Que fit le sénat pour entraver ses desseins en lui enlevant toute sa popularité? Il s’avisa d’un singulier artifice : il mit en avant un tribun, Livius Drusus, qui à chaque proposition libérale de Gracchus en opposait une plus libérale encore, et toujours au nom du sénat[1]. Espérait-il amener par là un retour en sa faveur, ce que nous nommons une réaction, et pouvoir plus tard abolir ces lois excessives? ou cédait-il seulement à sa haine pour celui qu’il détestait comme l’auteur après son frère de mesures qui lui étaient antipathiques, se résignant à beaucoup perdre s’il le perdait?

Quoi qu’il en soit, la manœuvre réussissait, et, en l’absence de Gracchus, qui était occupé à repeupler Carthage, ses amis de Rome perdaient du terrain. A son retour, il quitta la maison qu’il avait habitée jusqu’alors sur le Palatin, où étaient les demeures des personnages considérables, par où l’on peut voir ce qu’étaient des plébéiens comme les Gracques, alliés d’ailleurs à l’une des plus grandes familles de Rome, les Cornelii, et il alla se loger au-dessous du Forum, dans un lieu où il y avait beaucoup de gens de pauvre et de basse condition. Ce ne pouvait être que dans le quartier de la Subura, habité en effet par des gens de cette sorte.

A Rome, le lieu de la demeure des personnages historiques n’est presque jamais indifférent, et c’est pourquoi il est toujours bon de le déterminer.

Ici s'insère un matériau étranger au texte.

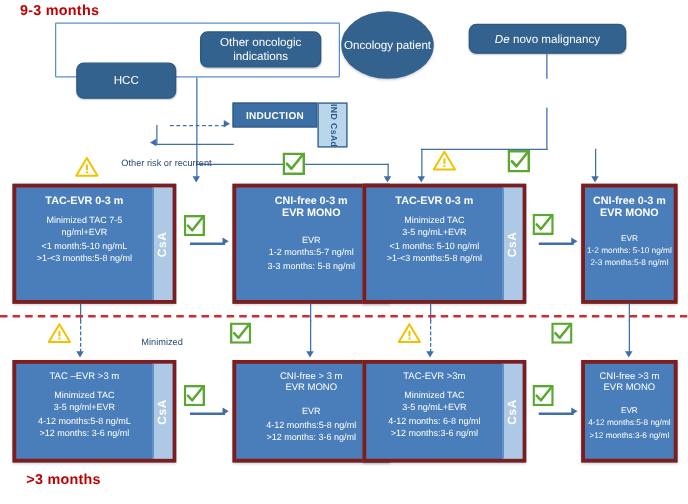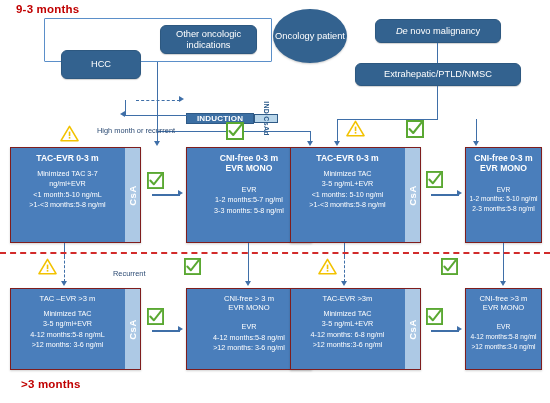--- a/index.html
+++ b/index.html
@@ -137,9 +137,6 @@
 
   <div class="ln-v" style="left:437px;top:43px;height:20px;"></div>
 
-  <div class="abs pill" style="left:355px;top:63px;width:166px;height:23px;">
-    <span>Extrahepatic/PTLD/NMSC</span>
-  </div>
 
   <div class="ln-v" style="left:157px;top:62px;height:18px;"></div>
   <div class="ln-v" style="left:157px;top:80px;height:52px;"></div>

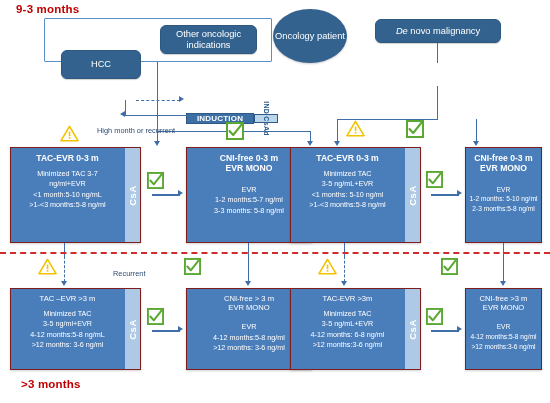--- a/index.html
+++ b/index.html
@@ -146,7 +146,7 @@
   <div class="ln-v" style="left:310px;top:131px;height:12px;"></div>
   <div class="arrow-d" style="left:306.5px;top:141px;"></div>
 
-  <div class="abs ind-wrap" style="left:186px;top:100px;width:92px;height:36px;align-items:center;">
+  <div class="abs ind-wrap" style="left:186px;top:82px;width:92px;height:36px;">
     <div class="ind-left">
       <div class="ind-cell" style="height:50%;">INDUCTION</div>
     </div>

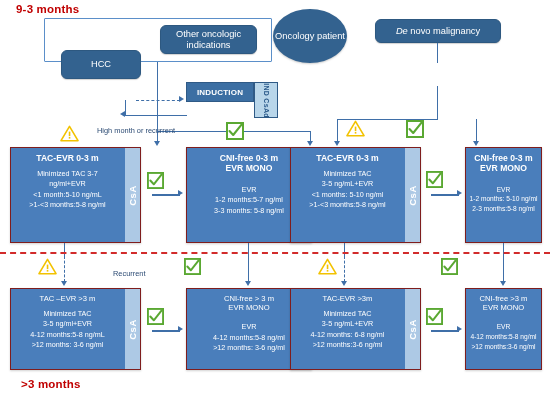--- a/index.html
+++ b/index.html
@@ -162,7 +162,7 @@
   <div class="arrow-l" style="left:119.5px;top:111.4px;"></div>
   <div class="ln-v" style="left:125px;top:100px;height:16px;"></div>
 
-  <div class="edge-label" style="left:97px;top:126px;">High month or recurrent</div>
+  <div class="edge-label" style="left:97px;top:126px;">Other risk or recurrent</div>
 
   <div class="ln-v" style="left:437px;top:86px;height:34px;"></div>
   <div class="ln-h" style="left:337px;top:119px;width:101px;"></div>

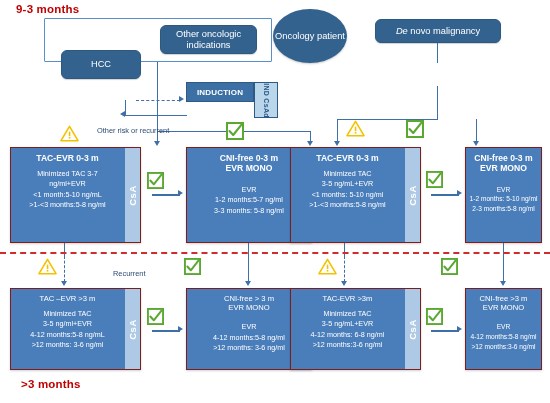--- a/index.html
+++ b/index.html
@@ -57,7 +57,7 @@
 
   
   .proto{
-    display:flex;background:#4a7ebb;border:1px solid #7f1d1d;
+    display:flex;background:#4a7ebb;border:3px solid #7f1d1d;
     box-shadow:0 1px 2px rgba(0,0,0,.18);
   }
   .proto-main{

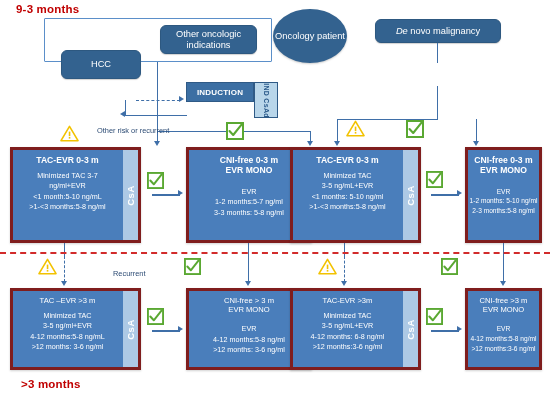--- a/index.html
+++ b/index.html
@@ -202,7 +202,7 @@
     <div class="proto-main">
       <div class="proto-title">TAC-EVR 0-3 m</div>
       <div class="proto-body">
-        <span class="ln">Minimized TAC 3-7</span>
+        <span class="ln">Minimized TAC 7-5</span>
         <span class="ln">ng/ml+EVR</span>
         <span class="ln">&lt;1 month:5-10 ng/mL</span>
         <span class="ln">&gt;1-&lt;3 months:5-8 ng/ml</span>

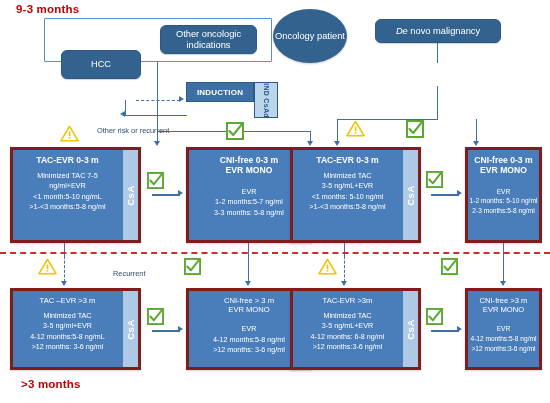--- a/index.html
+++ b/index.html
@@ -300,7 +300,7 @@
         <rect x="9.2" y="12.7" width="1.7" height="1.7" fill="#f2c200"></rect>
       </svg>
   </div>
-  <div class="edge-label" style="left:113px;top:269px;">Recurrent</div>
+  <div class="edge-label" style="left:113px;top:269px;">Minimized</div>
   <div class="ico" style="left:184px;top:258px;">
     <svg width="17" height="17" viewBox="0 0 18 18">
         <rect x="1" y="1" width="16" height="16" fill="#ffffff" stroke="#5aa832" stroke-width="2"></rect>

En descendant du Palatin et en allant loger dans la Subura, Caïus Gracchus faisait ce que fit depuis, quand il alla aussi loger dans la Subura, Jules-César, personnage d’une extraction plus

  1. Une politique semblable avait été proposée au sénat pour combattre la loi agraire d’Icilius; mais le sénat d’alors l’avait rejetée avec mépris.